----- Extracted entries -----
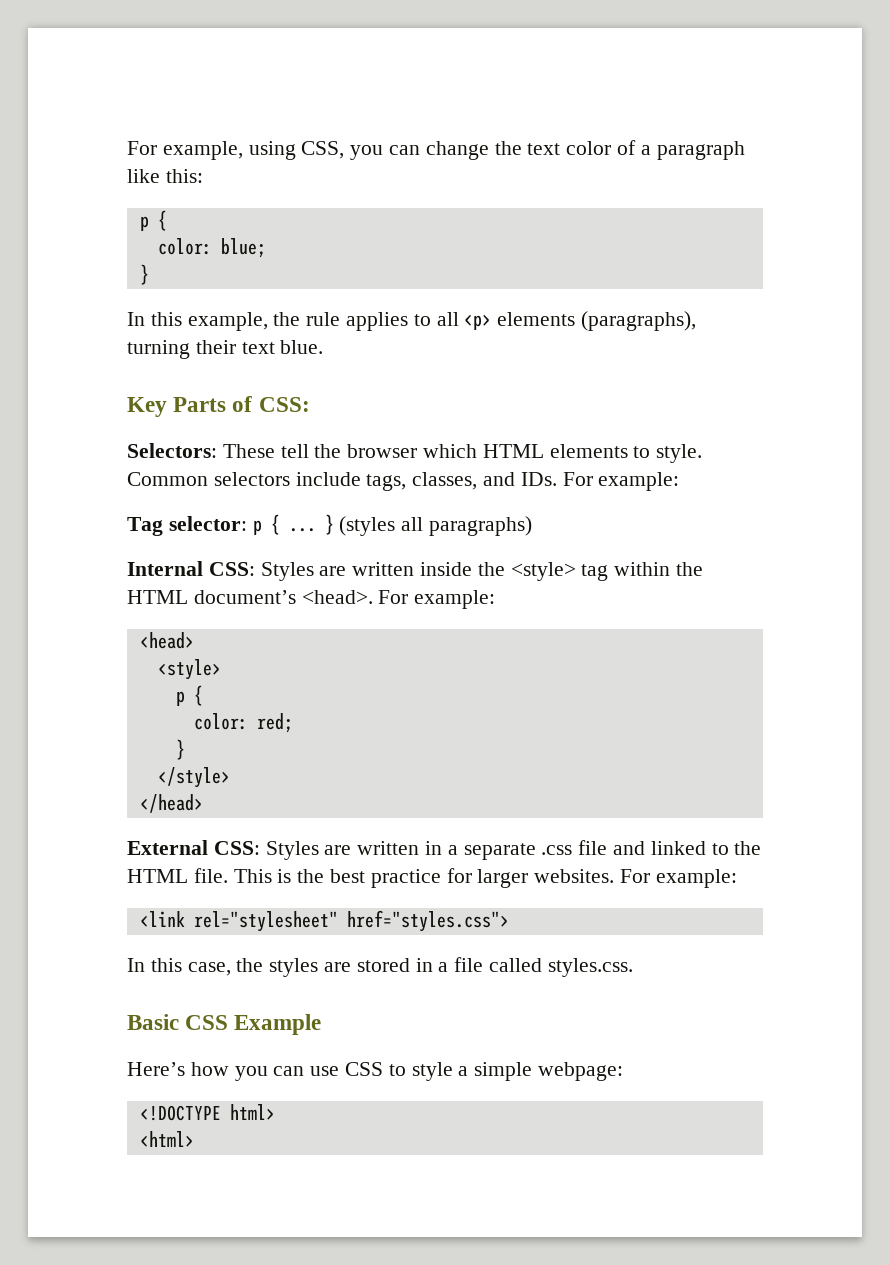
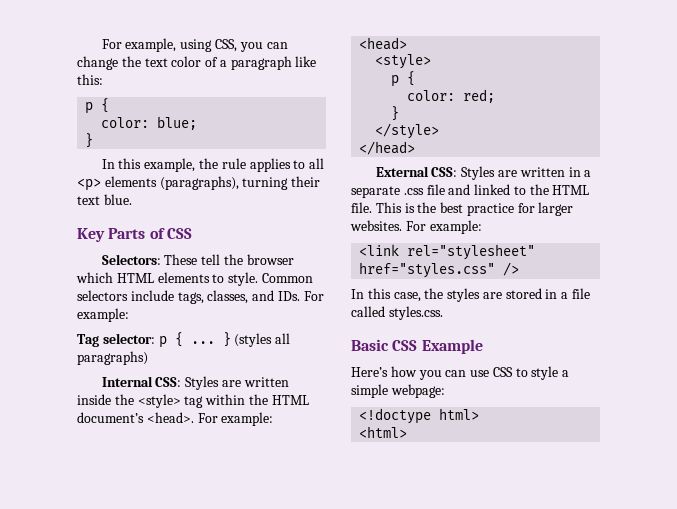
- Key Parts of CSS:
+ Key Parts of CSS
- <link rel="stylesheet" href="styles.css">
+ <link rel="stylesheet" href="styles.css" />
- <!DOCTYPE html>
+ <!doctype html>

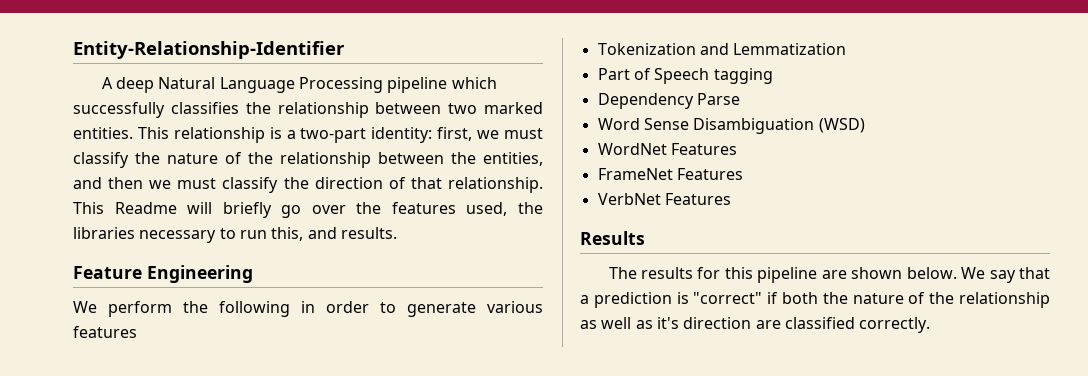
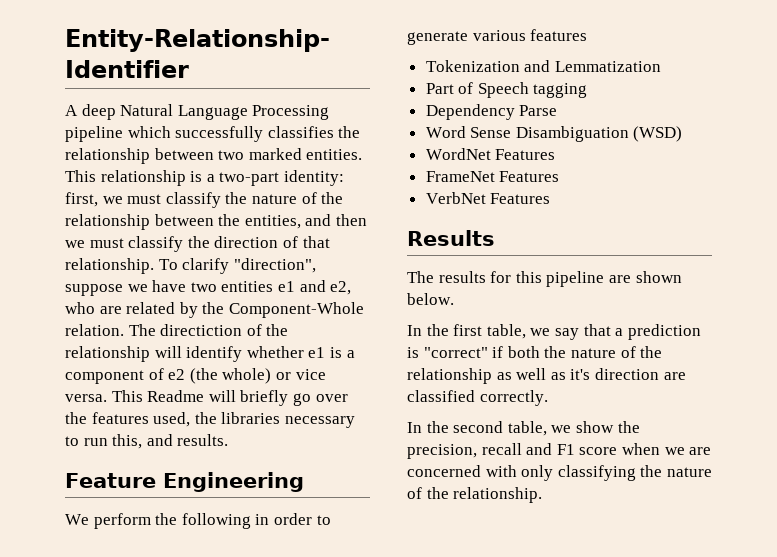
+ To clarify "direction", suppose we have two entities e1 and e2, who are related by the Component-Whole relation. The directiction of the relationship will identify whether e1 is a component of e2 (the whole) or vice versa.
- The results for this pipeline are shown below. We say that a prediction is "correct" if both the nature of the relationship as well as it's direction are classified correctly.
+ The results for this pipeline are shown below.
+ In the first table, we say that a prediction is "correct" if both the nature of the relationship as well as it's direction are classified correctly.
+ In the second table, we show the precision, recall and F1 score when we are concerned with only classifying the nature of the relationship.

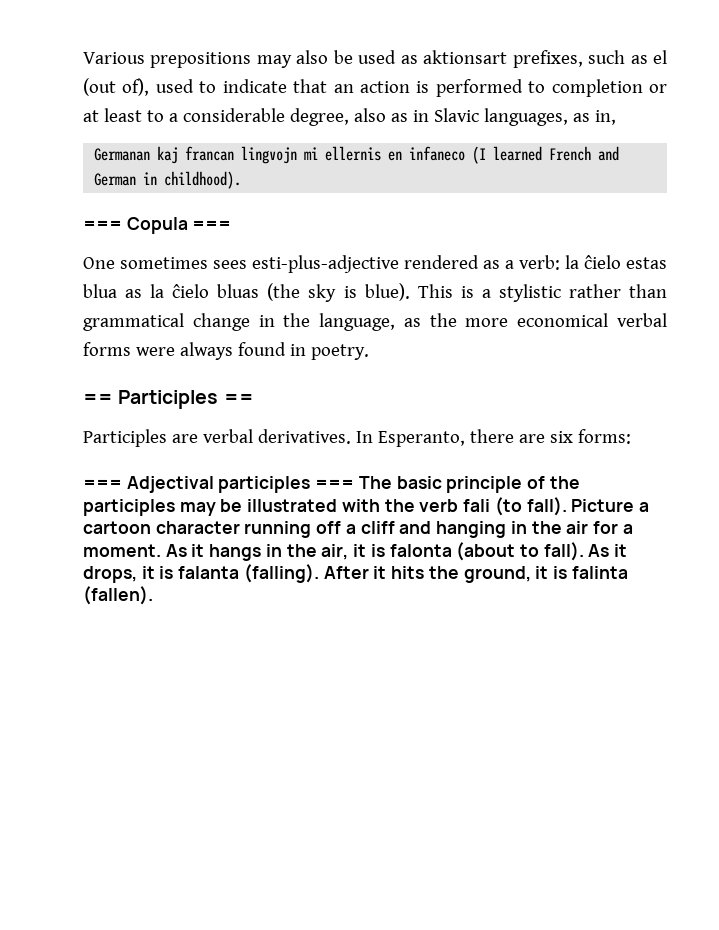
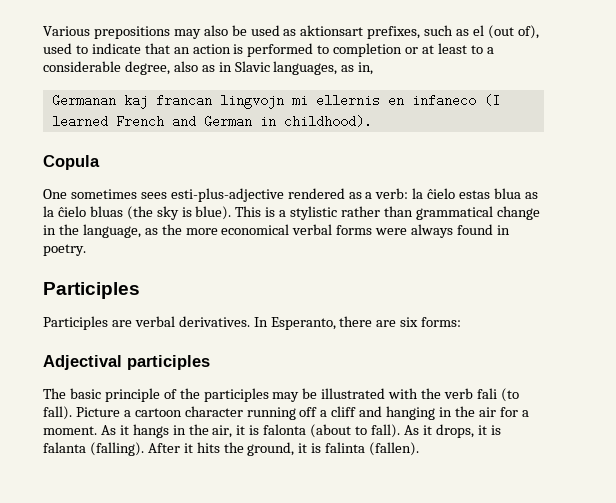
- === Copula ===
+ Copula
  This is a stylistic rather than grammatical change in the language, as the more economical verbal forms were always found in poetry.
- == Participles ==
+ Participles
- === Adjectival participles === The basic principle of the participles may be illustrated with the verb fali (to fall).
+ Adjectival participles
+ The basic principle of the participles may be illustrated with the verb fali (to fall).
-----
Now copy each line of the entries that mentions "link".

Result of this task ▸
- <link rel="stylesheet" href="styles.css">
+ <link rel="stylesheet" href="styles.css" />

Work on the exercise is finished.